O júri deve ser retomado na manhã de quinta-feira (23), às 9h com os depoimentos de outras testemunhas. Até sexta-feira, devem ser ouvidas pelo menos 10 pessoas, entre vítimas e testemunhas. Depois, serão interrogados os três réus. A previsão é de que na sexta-feira, os sete jurados decidam se os três réus são ou não culpados pelos crimes.
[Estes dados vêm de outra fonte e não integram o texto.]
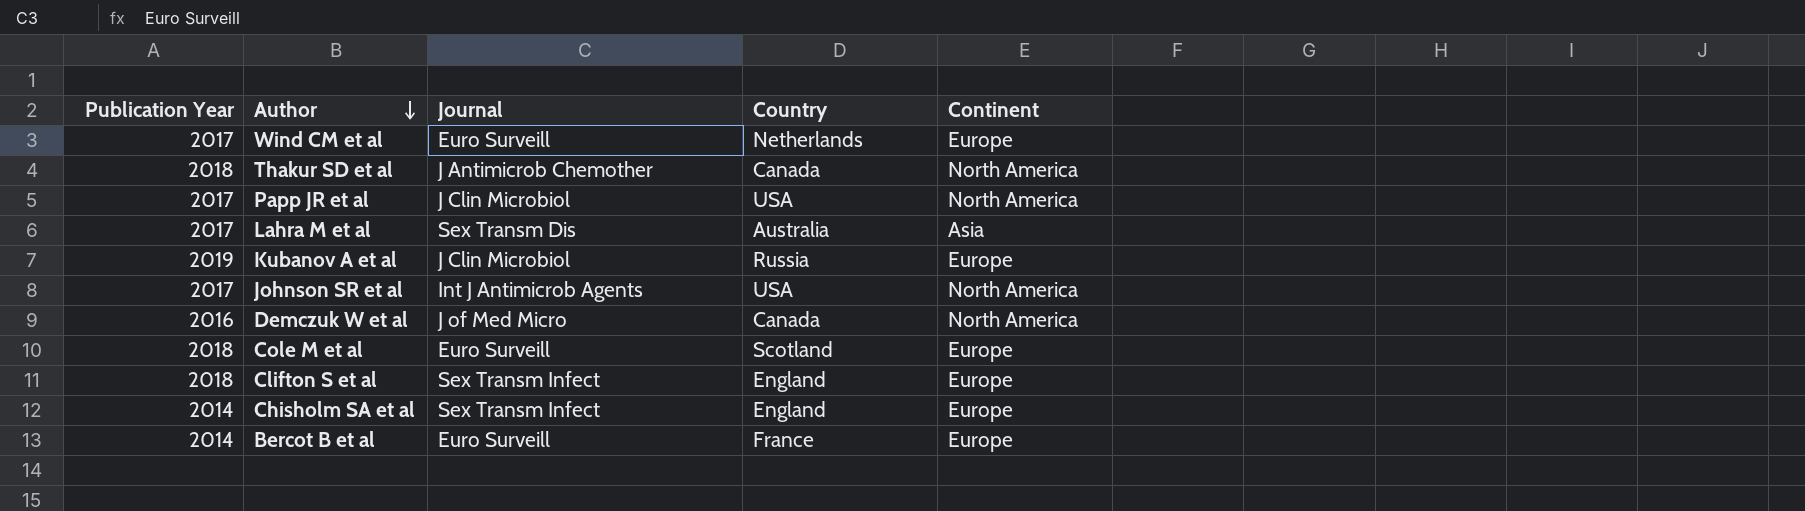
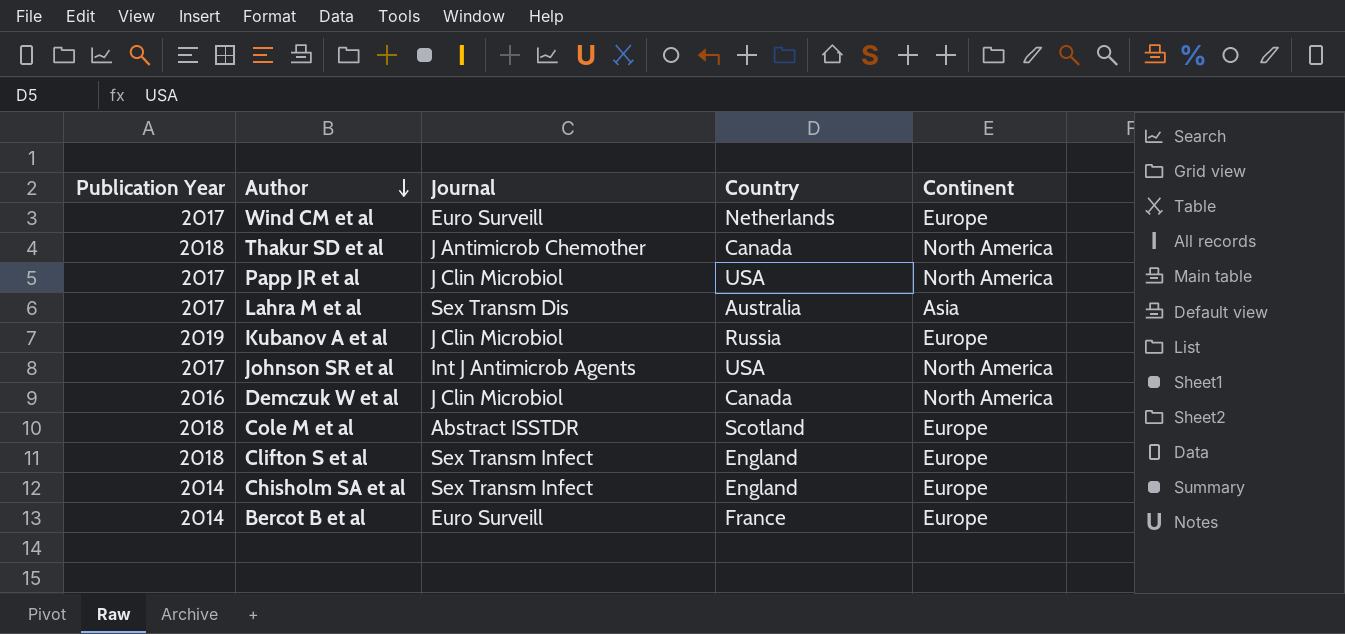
Demczuk W et al | Journal: J of Med Micro -> J Clin Microbiol
Cole M et al | Journal: Euro Surveill -> Abstract ISSTDR

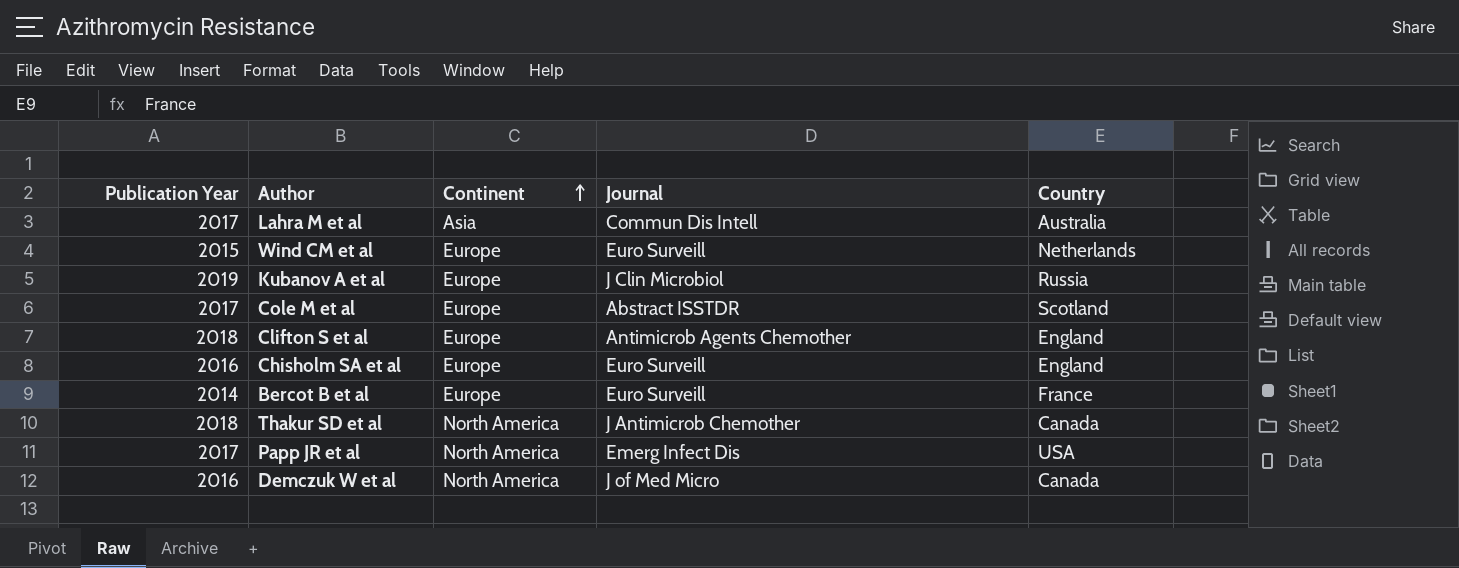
row order: Author descending -> Continent ascending
column Continent | position: 5 -> 3
row Johnson SR et al: 2017 | Int J Antimicrob Agents | USA | North America -> none
Lahra M et al | Journal: Sex Transm Dis -> Commun Dis Intell
Wind CM et al | Publication Year: 2017 -> 2015
Cole M et al | Publication Year: 2018 -> 2017
Clifton S et al | Journal: Sex Transm Infect -> Antimicrob Agents Chemother
Chisholm SA et al | Publication Year: 2014 -> 2016
Chisholm SA et al | Journal: Sex Transm Infect -> Euro Surveill
Papp JR et al | Journal: J Clin Microbiol -> Emerg Infect Dis
Demczuk W et al | Journal: J Clin Microbiol -> J of Med Micro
Os demais júris estão marcados para 4 de julho (réus Alisson Barbosa Cavalheiro, Geovani Silva de Souza e Volnei Pereira de Araújo) e 11 de julho (réus Matheus Simão Alves, Cristian Silveira Sampaio e Jhonata Paulino da Silva Hammes), ambos também com previsão de duração de três dias. Há, ainda, um décimo réu, que foi acusado posteriormente e responde por homicídio em processo separado.
O que dizem as defesas
Peterson Patric Silveira Oliveira
O advogado Diander Rocha enviou nota a GZH:
“A defesa de Peterson Oliveira tem boas expectativas em relação ao júri. Confiamos que a sociedade de Charqueadas ouvirá a nossa versão atentamente mais uma vez, assim como foi feito em 2020. Foram três dias de trabalho intenso e o corpo de jurados se manteve trabalhando arduamente. A atuação da defesa estará focada em analisar e confrontar as informações, provas e narrativas apresentadas pelo Ministério Público para que o processo tenha um desfecho justo”.
Leonardo Macedo da Cunha
O réu é representado pela defensora pública Tatiana Boeira. Ele sustenta que o óbito só ocorreu em razão de dois motivos:
— Morreu pelas garrafadas porque ele tinha uma doença e o atendimento no hospital foi inadequado — afirma Tatiana, que disse ter elementos suficientes para convencer os jurados desses argumentos.
Vinícius Silva
Para o advogado Celomar Cardozo, o caso não é de assassinato.
— Não se trata homicídio, mas sim de lesão corporal seguida de morte — sustenta o advogado, ao também citar a doença autoimune de Ronei.